▶ _Task objective_
Retype, exactly as they appear below, the lines between the line holding "order date: 2016-08-25 -> 2016-08-30" and the line holding "The Cube Coat: 5", both ends included.

▶ _Materials provided_

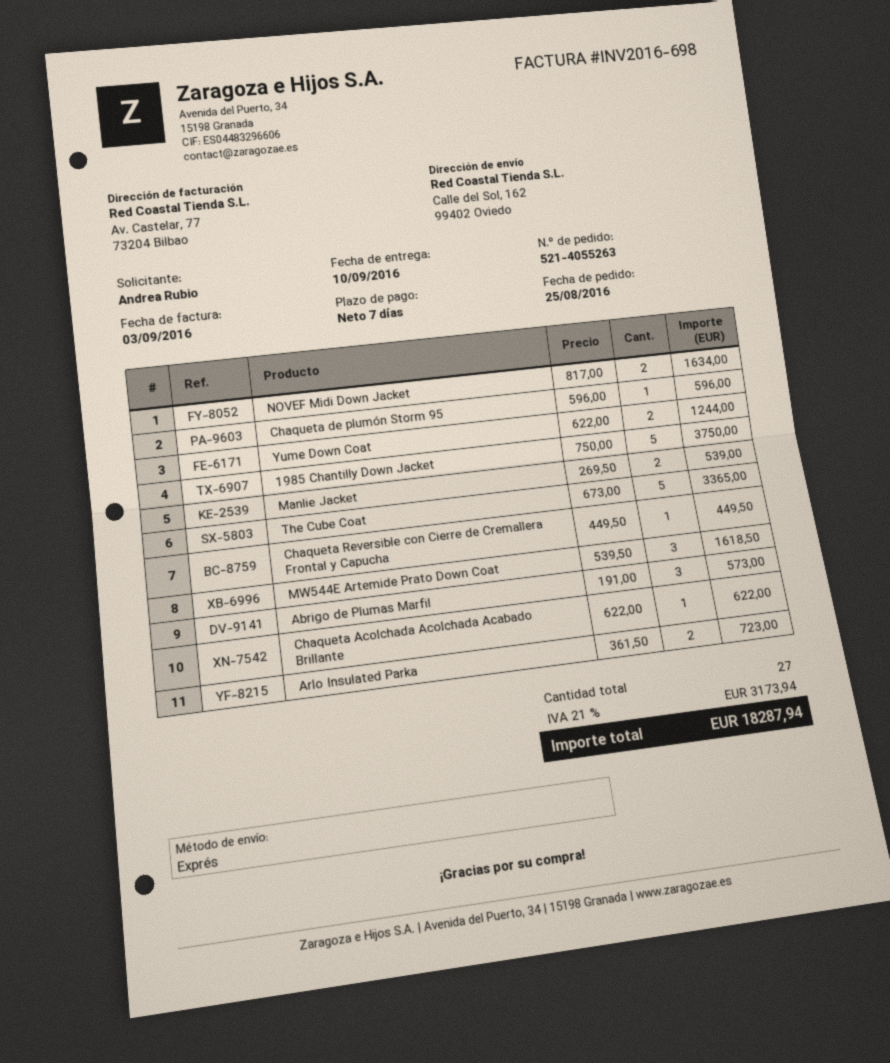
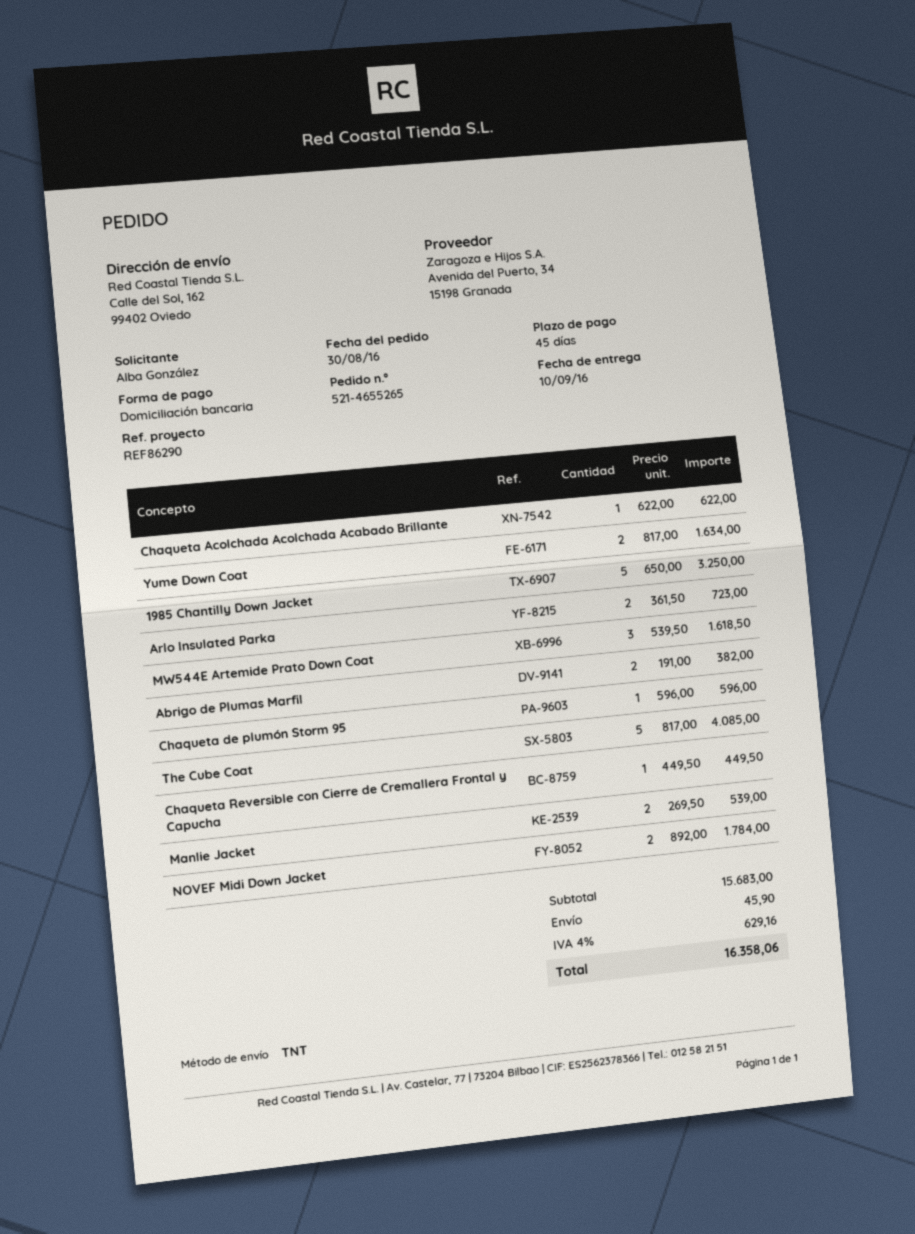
order number: 521-4055263 -> 521-4655265
order date: 2016-08-25 -> 2016-08-30
payment terms: 7 days -> 45 days
ordered by: Andrea Rubio -> Alba González
shipping method: express -> TNT
NOVEF Midi Down Jacket: 2 x 817.00 = 1634.00 -> 2 x 892.00 = 1784.00
Yume Down Coat: 2 x 622.00 = 1244.00 -> 2 x 817.00 = 1634.00
1985 Chantilly Down Jacket: 5 x 750.00 = 3750.00 -> 5 x 650.00 = 3250.00
The Cube Coat: 5 x 673.00 = 3365.00 -> 5 x 817.00 = 4085.00
Abrigo de Plumas Marfil: 3 x 191.00 = 573.00 -> 2 x 191.00 = 382.00
shipping: none -> 45.90
tax: 21% = 3173.94 -> 4% = 629.16
total: 18287.94 -> 16358.06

▶ _Result of this exercise_
order date: 2016-08-25 -> 2016-08-30
payment terms: 7 days -> 45 days
ordered by: Andrea Rubio -> Alba González
shipping method: express -> TNT
NOVEF Midi Down Jacket: 2 x 817.00 = 1634.00 -> 2 x 892.00 = 1784.00
Yume Down Coat: 2 x 622.00 = 1244.00 -> 2 x 817.00 = 1634.00
1985 Chantilly Down Jacket: 5 x 750.00 = 3750.00 -> 5 x 650.00 = 3250.00
The Cube Coat: 5 x 673.00 = 3365.00 -> 5 x 817.00 = 4085.00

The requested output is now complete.